*Available data*:
*** Begin section ***

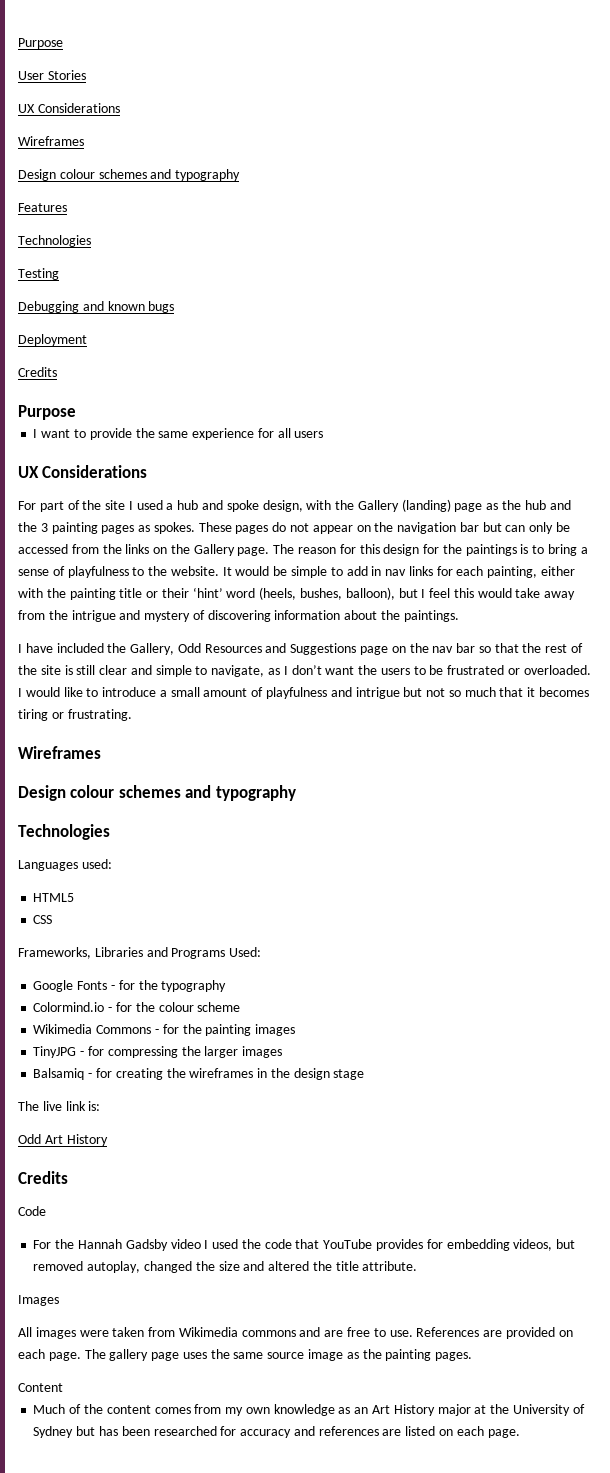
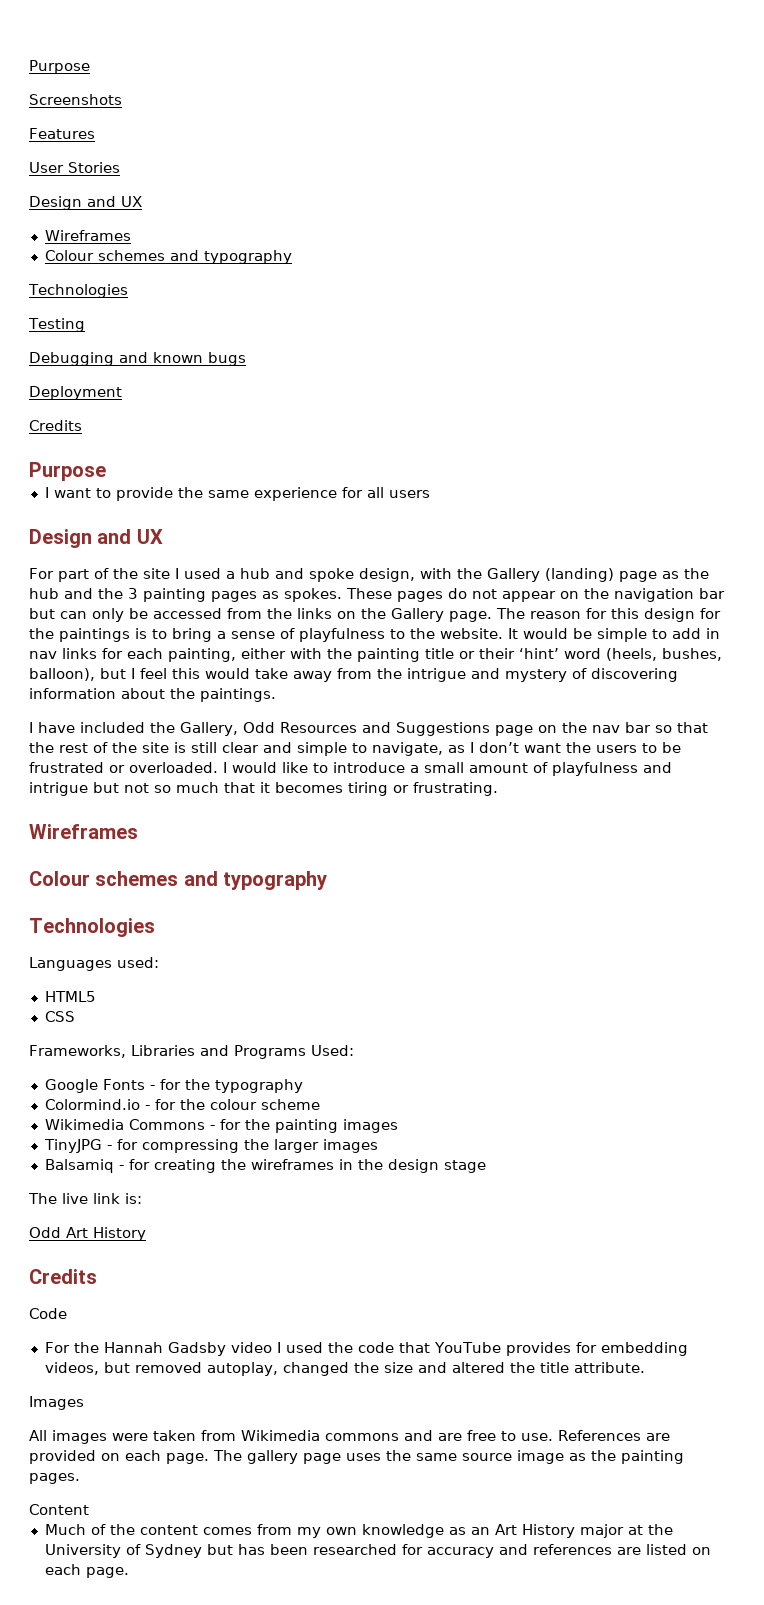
[18,38,63,49] Purpose -> [29,60,90,74] [29,94,122,105] [29,128,95,139] Purpose // Screenshots // Features
[18,103,120,113] [18,136,84,146] [18,169,241,181] [18,203,67,212] UX Considerations // Wireframes // Design colour schemes and typography // Features -> [29,196,142,210] [44,230,131,241] [44,250,292,264] Design and UX // Wireframes // Colour schemes and typography
[18,465,148,478] UX Considerations -> [29,529,163,548] Design and UX
[18,785,115,801] Design colour -> [29,871,90,886] Colour

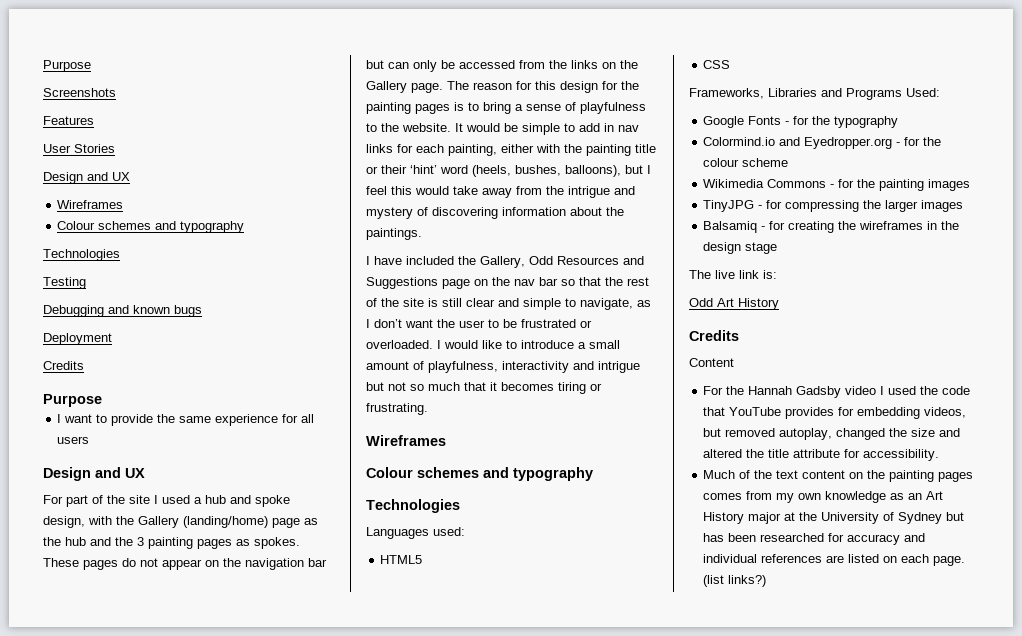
[545,568,614,582] (landing) -> [183,516,268,528] (landing/home)
[59,628,130,642] paintings -> [366,102,450,114] painting pages
[29,668,95,681] balloon), -> [565,165,621,177] balloons),
[596,745,637,753] users -> [459,320,485,328] user
[552,762,638,776] playfulness -> [428,361,569,373] playfulness, interactivity
(140, 1104) none -> [779,137,893,149] and Eyedropper.org
[29,1308,67,1319] Code -> [689,358,734,367] Content
[573,1362,645,1373] [29,1396,84,1410] [29,1430,670,1444] [29,1450,684,1464] [29,1473,80,1484] [29,1504,89,1515] [44,1524,198,1535] attribute. // Images // All images were taken from Wikimedia commons and are free to use. References are provided on each page. The gallery page uses the same source image as the painting pages. // Content // Much of the content -> [793,449,940,461] [703,470,974,482] attribute for accessibility. // Much of the text content on the painting pages
(528, 1549) none -> [703,554,758,563] individual
(129, 1572) none -> [703,575,767,587] (list links?)

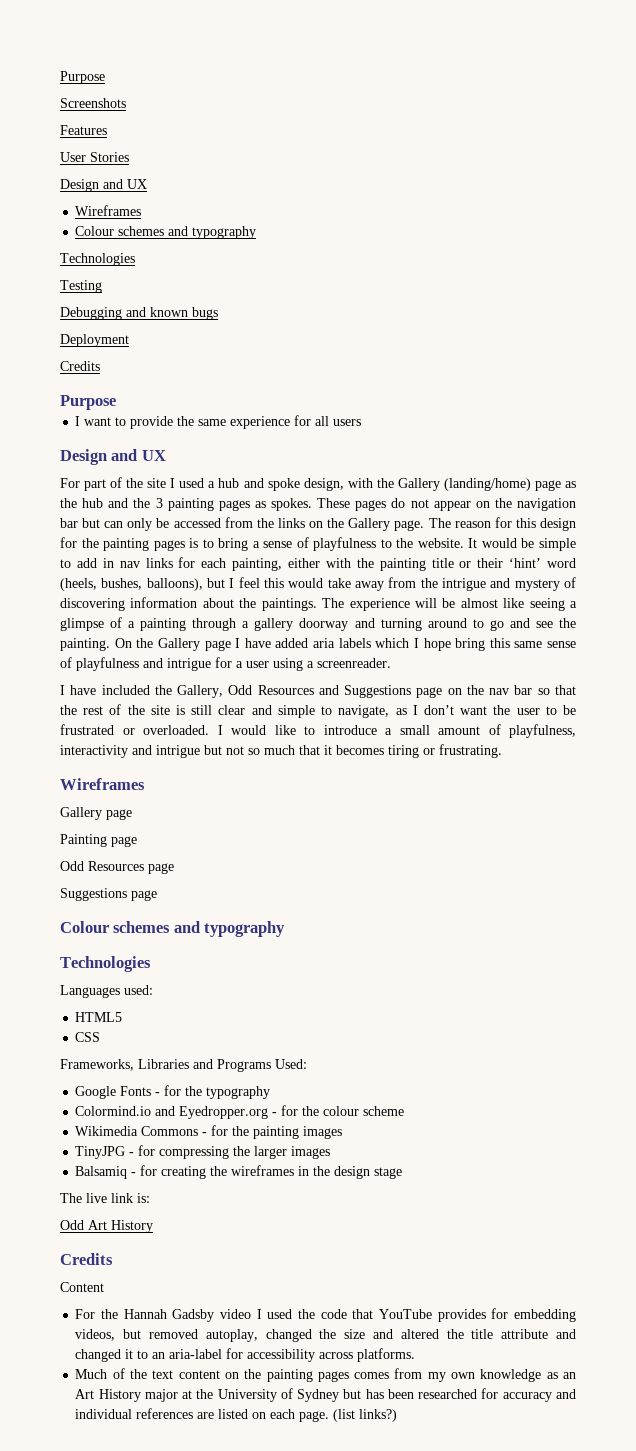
(422, 234) none -> [322,598,578,611] [60,617,576,631] [60,638,576,651] [60,657,391,671] The experience will be almost like seeing a glimpse of a painting through a gallery doorway and turning around to go and see the painting. On the Gallery page I have added aria labels which I hope bring this same sense of playfulness and intrigue for a user using a screenreader.
(446, 440) none -> [60,807,132,820] [60,834,137,847] [60,861,174,874] [60,888,157,901] // Gallery page // Painting page // Odd Resources page // Suggestions page
[844,449,940,461] for accessibility. -> [556,1329,577,1339] [75,1348,416,1362] and changed it to an aria-label for accessibility across platforms.

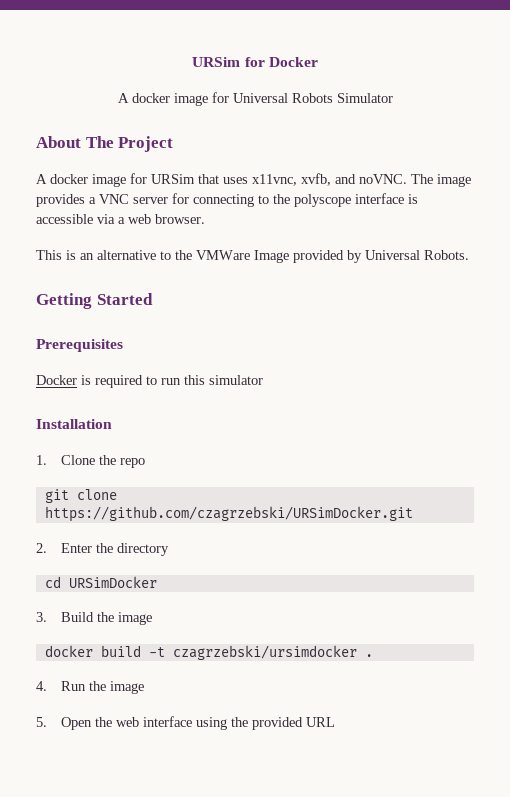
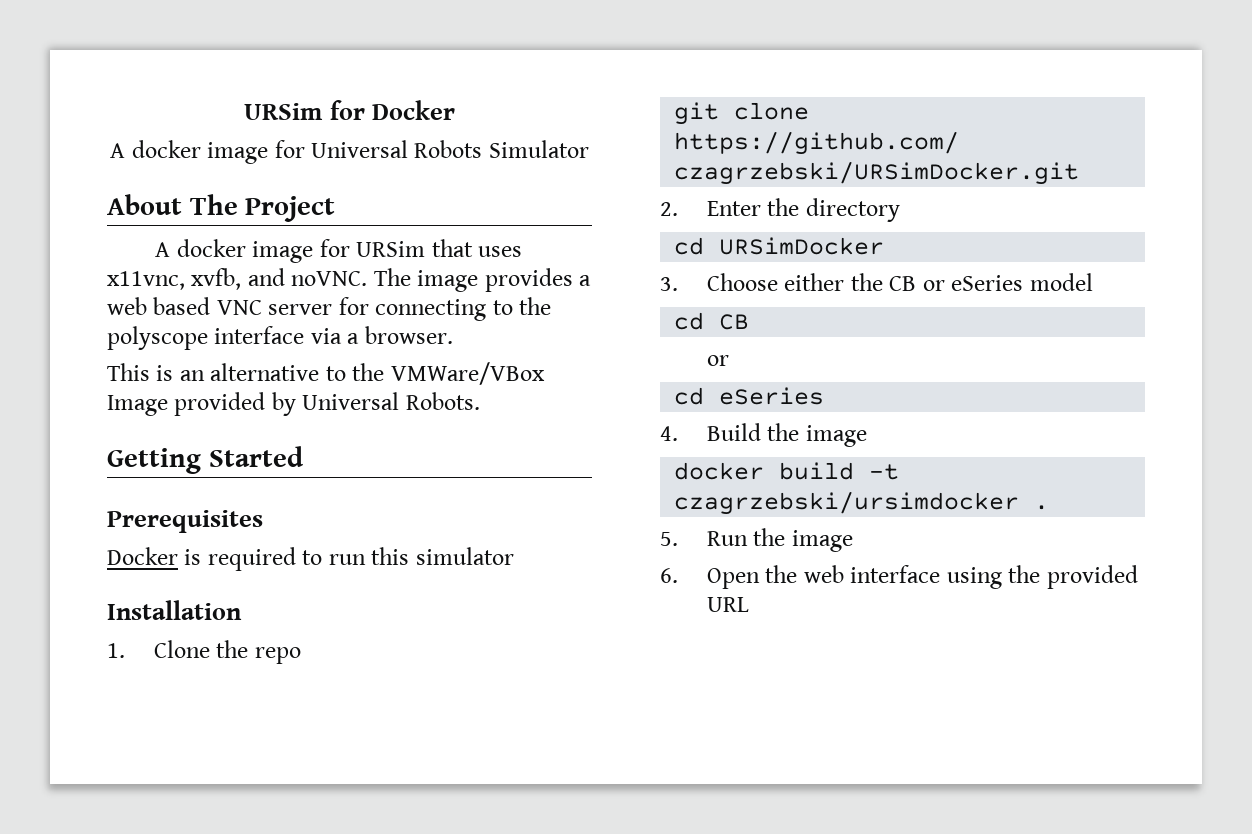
(96, 200) none -> [107,297,211,315] web based
[408,194,418,204] [36,214,93,224] is accessible -> (305, 335) none
[128,214,151,224] web -> (360, 338) none
[196,250,250,260] VMWare -> [390,362,545,385] VMWare/VBox
(47, 617) none -> [706,273,1093,291] [674,312,750,330] [706,355,729,366] [674,387,825,405] [660,426,678,441] Choose either the CB or eSeries model // cd CB // or // cd eSeries // 4.
[36,681,47,691] 4. -> [660,532,678,546] 5.
[36,717,47,727] 5. -> [660,568,678,583] 6.

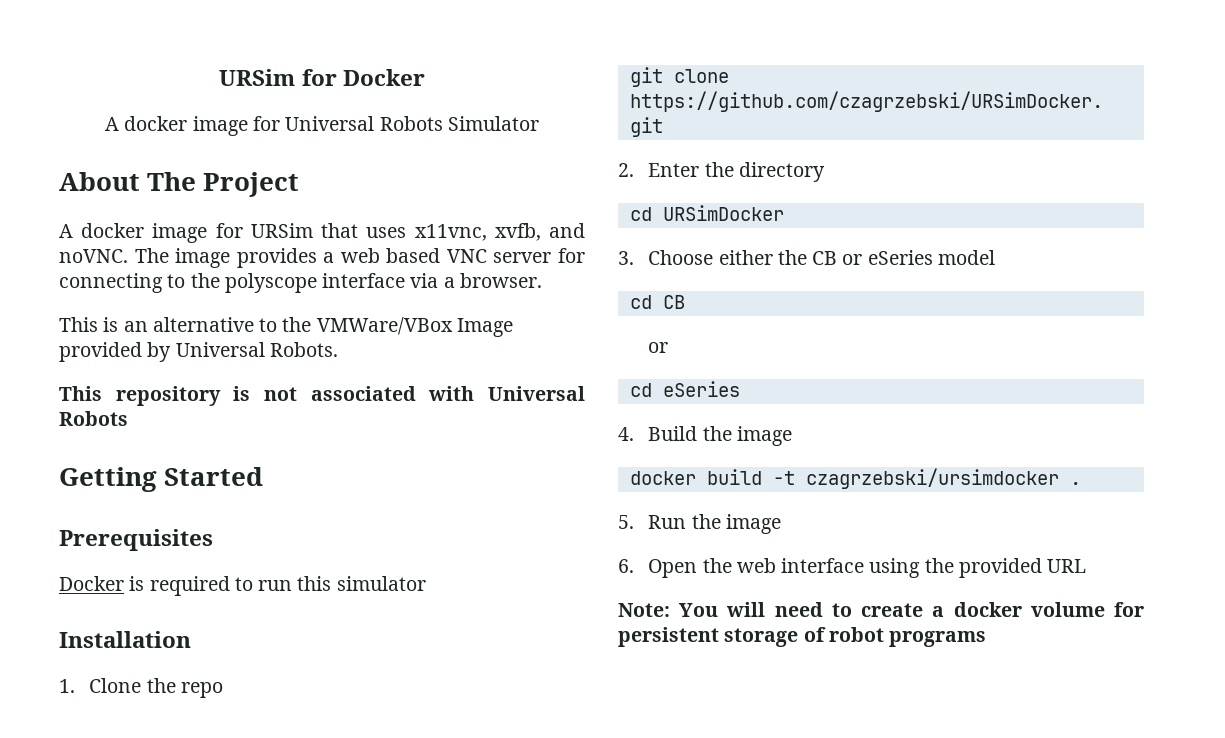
(480, 401) none -> [59,386,585,406] [59,411,128,426] // This repository is not associated with Universal Robots
(749, 604) none -> [618,602,1144,617] [618,627,987,647] // Note: You will need to create a docker volume for persistent storage of robot programs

*** End section ***

Return every entry from the listing above exactly as it stands, leaving out any picture.

[18,38,63,49] Purpose -> [29,60,90,74] [29,94,122,105] [29,128,95,139] Purpose // Screenshots // Features
[18,103,120,113] [18,136,84,146] [18,169,241,181] [18,203,67,212] UX Considerations // Wireframes // Design colour schemes and typography // Features -> [29,196,142,210] [44,230,131,241] [44,250,292,264] Design and UX // Wireframes // Colour schemes and typography
[18,465,148,478] UX Considerations -> [29,529,163,548] Design and UX
[18,785,115,801] Design colour -> [29,871,90,886] Colour

[545,568,614,582] (landing) -> [183,516,268,528] (landing/home)
[59,628,130,642] paintings -> [366,102,450,114] painting pages
[29,668,95,681] balloon), -> [565,165,621,177] balloons),
[596,745,637,753] users -> [459,320,485,328] user
[552,762,638,776] playfulness -> [428,361,569,373] playfulness, interactivity
(140, 1104) none -> [779,137,893,149] and Eyedropper.org
[29,1308,67,1319] Code -> [689,358,734,367] Content
[573,1362,645,1373] [29,1396,84,1410] [29,1430,670,1444] [29,1450,684,1464] [29,1473,80,1484] [29,1504,89,1515] [44,1524,198,1535] attribute. // Images // All images were taken from Wikimedia commons and are free to use. References are provided on each page. The gallery page uses the same source image as the painting pages. // Content // Much of the content -> [793,449,940,461] [703,470,974,482] attribute for accessibility. // Much of the text content on the painting pages
(528, 1549) none -> [703,554,758,563] individual
(129, 1572) none -> [703,575,767,587] (list links?)

(422, 234) none -> [322,598,578,611] [60,617,576,631] [60,638,576,651] [60,657,391,671] The experience will be almost like seeing a glimpse of a painting through a gallery doorway and turning around to go and see the painting. On the Gallery page I have added aria labels which I hope bring this same sense of playfulness and intrigue for a user using a screenreader.
(446, 440) none -> [60,807,132,820] [60,834,137,847] [60,861,174,874] [60,888,157,901] // Gallery page // Painting page // Odd Resources page // Suggestions page
[844,449,940,461] for accessibility. -> [556,1329,577,1339] [75,1348,416,1362] and changed it to an aria-label for accessibility across platforms.

(96, 200) none -> [107,297,211,315] web based
[408,194,418,204] [36,214,93,224] is accessible -> (305, 335) none
[128,214,151,224] web -> (360, 338) none
[196,250,250,260] VMWare -> [390,362,545,385] VMWare/VBox
(47, 617) none -> [706,273,1093,291] [674,312,750,330] [706,355,729,366] [674,387,825,405] [660,426,678,441] Choose either the CB or eSeries model // cd CB // or // cd eSeries // 4.
[36,681,47,691] 4. -> [660,532,678,546] 5.
[36,717,47,727] 5. -> [660,568,678,583] 6.

(480, 401) none -> [59,386,585,406] [59,411,128,426] // This repository is not associated with Universal Robots
(749, 604) none -> [618,602,1144,617] [618,627,987,647] // Note: You will need to create a docker volume for persistent storage of robot programs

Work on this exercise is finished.